### REQUIRED WORK:
Retype each record below word for word, pictures excluded.
==== DATASET CONTENT ====
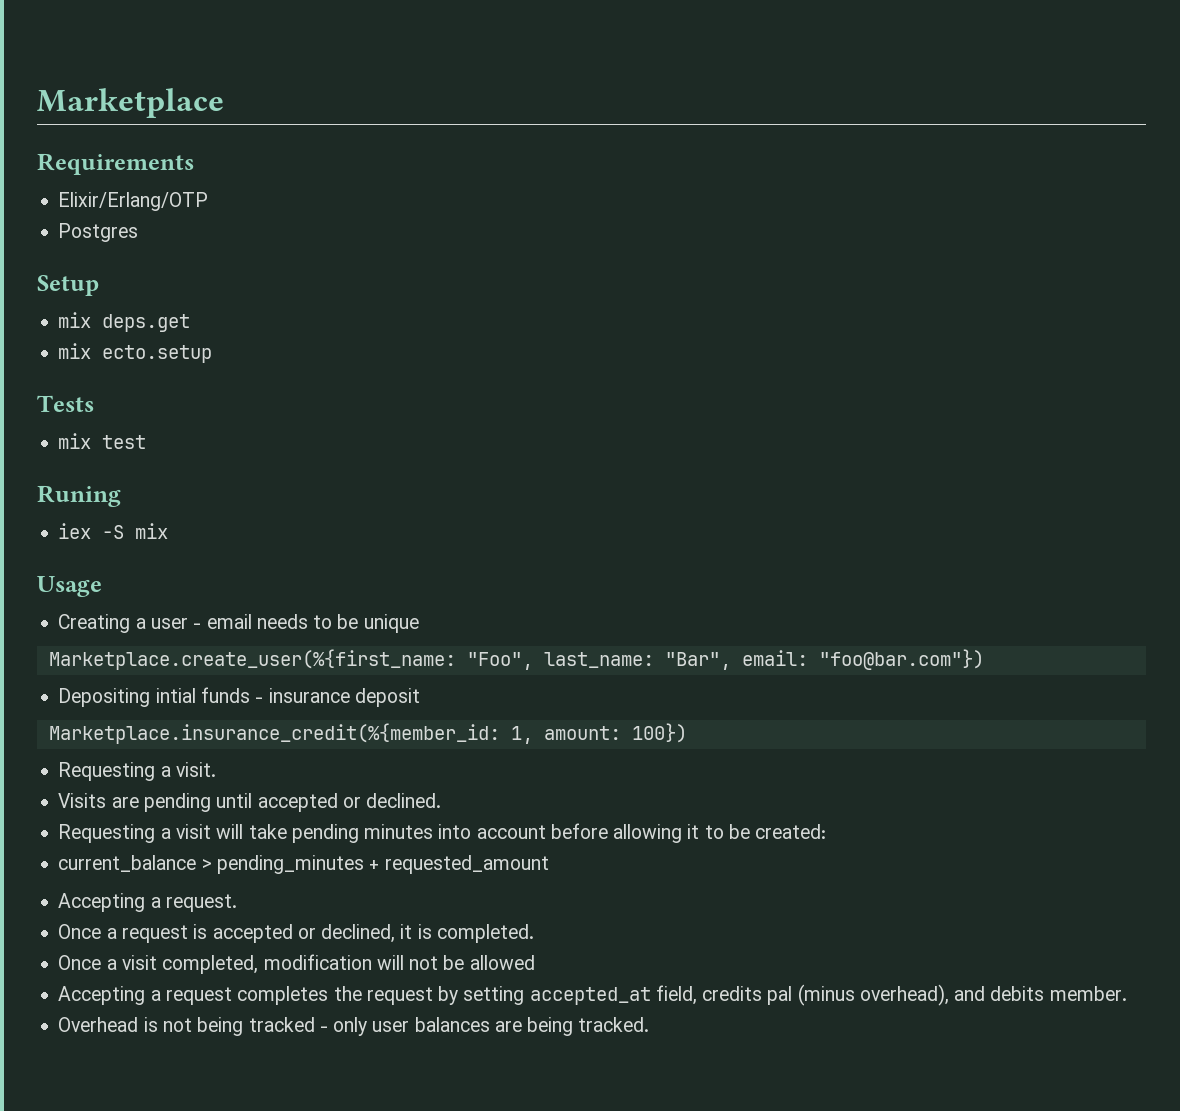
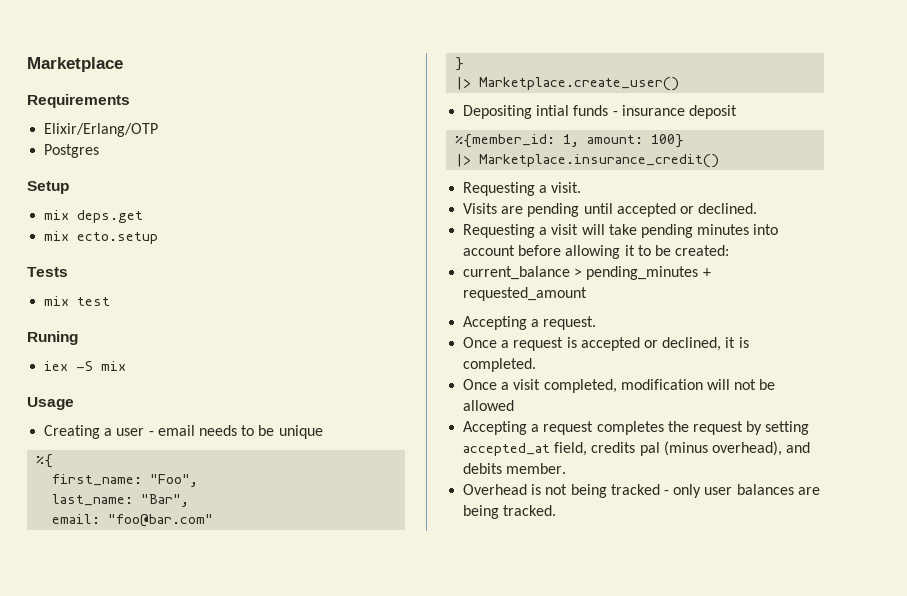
[48,649,456,670] Marketplace.create_user(%{first_name: -> [36,454,54,468] [52,474,143,486] %{ // first_name:
(533, 661) none -> (199, 480) //
[741,649,984,670] email: "foo@bar.com"}) -> [52,514,214,527] [455,57,465,71] [455,77,680,91] // email: "foo@bar.com" // } // |> Marketplace.create_user()
[48,723,500,744] Marketplace.insurance_credit(%{member_id: -> [455,134,556,148] %{member_id:
[631,723,687,743] 100}) -> [651,134,685,148] [455,154,720,168] 100} // |> Marketplace.insurance_credit()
====
### SOLUTION TO THIS TASK:
[48,649,456,670] Marketplace.create_user(%{first_name: -> [36,454,54,468] [52,474,143,486] %{ // first_name:
(533, 661) none -> (199, 480) //
[741,649,984,670] email: "foo@bar.com"}) -> [52,514,214,527] [455,57,465,71] [455,77,680,91] // email: "foo@bar.com" // } // |> Marketplace.create_user()
[48,723,500,744] Marketplace.insurance_credit(%{member_id: -> [455,134,556,148] %{member_id:
[631,723,687,743] 100}) -> [651,134,685,148] [455,154,720,168] 100} // |> Marketplace.insurance_credit()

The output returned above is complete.